The reason this matters for a TB-500 reader is direct. When a TB-500 product points to "the research," that research is, in most cases, the thymosin beta-4 literature summarized above. The fragment carries the actin-binding core of that protein, but a core is not the whole molecule, and the studies that produced the headline numbers used the whole molecule [5]. Read every TB-500 claim with that substitution in mind — the deeper treatment is on the research on thymosin beta-4.

What the human record actually shows

There are no completed controlled clinical trials of the TB-500 heptapeptide for any indication [5]. The human data that exist are for full-length synthetic thymosin beta-4. In a randomized, placebo-controlled Phase 1 study, intravenous thymosin beta-4 was given to 40 healthy volunteers — four cohorts of 10, a single dose then daily for 14 days at 42, 140, 420, or 1260 mg — and was well tolerated, with only infrequent mild-to-moderate adverse events, no dose-limiting toxicities, and no serious adverse events; pharmacokinetics were dose-proportional [6]. That is a genuine tolerability result, and it is a result for the parent protein given intravenously, not for the fragment.

Against that sits an honest safety signal.
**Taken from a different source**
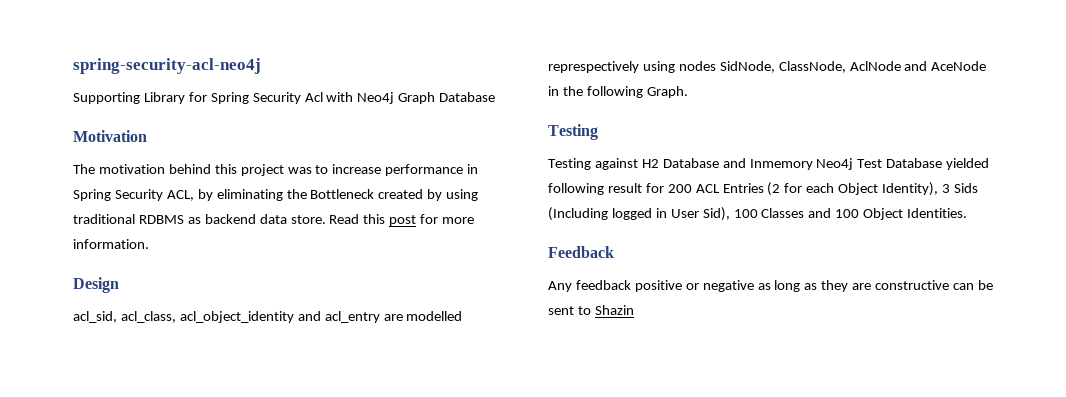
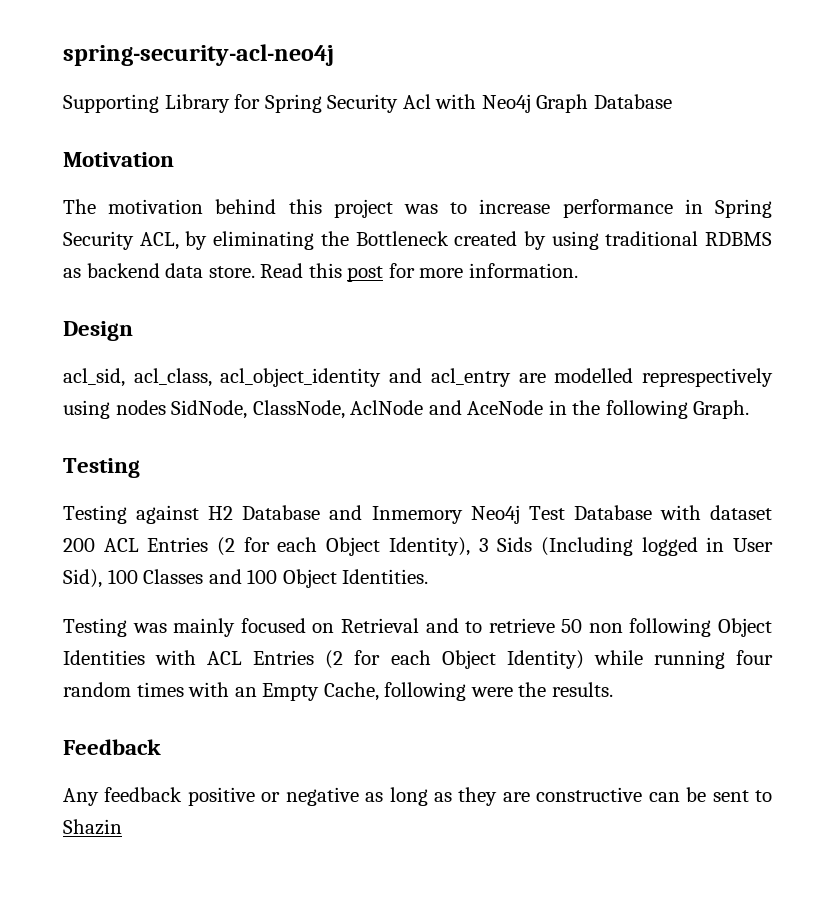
[946,158,990,170] [548,183,664,195] yielded following result for -> [659,505,773,520] with dataset
(968, 213) none -> [63,618,773,637] [63,650,773,669] [63,682,613,701] // Testing was mainly focused on Retrieval and to retrieve 50 non following Object Identities with ACL Entries (2 for each Object Identity) while running four random times with an Empty Cache, following were the results.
Thymosin beta-4 is overexpressed in several cancers and is implicated in tumor metastasis and angiogenesis [7][8]; the same pro-migratory, pro-angiogenic properties that aid repair could theoretically support tumor progression [7]. That is the lens this site leads with — the full treatment is on the TB-500 side effects page, and the regulatory picture is on the TB-500 legal status and FDA 503A category page. For quick answers, see the frequently asked questions about TB-500.

What TB-500 (and thymosin beta-4) has been studied for

Across animal and in-vitro work, thymosin beta-4 and its actin-binding region have been examined for wound healing, tissue and cell migration, angiogenesis, cardiac and neurological repair, and hair-follicle activation [5]. The strongest single readout is dermal: in a rat full-thickness wound model, topical or intraperitoneal thymosin beta-4 increased re-epithelialization by 42% at 4 days and up to 61% at 7 days versus saline, with greater wound contraction, collagen deposition, and angiogenesis; as little as 10 pg stimulated keratinocyte migration two- to three-fold [3].

The honest counterweight is just as important. In dystrophin-deficient mdx mice given 150 µg thymosin beta-4 intraperitoneally twice weekly for 6 months, the number of regenerating skeletal-muscle fibers rose significantly — but muscle strength, systolic cardiac function, and fibrosis did not improve [9]. More regenerating fibers without a functional gain is a result that any recovery-minded reader should sit with. Each of these findings, with its species and its source molecule tagged, is laid out on the research page.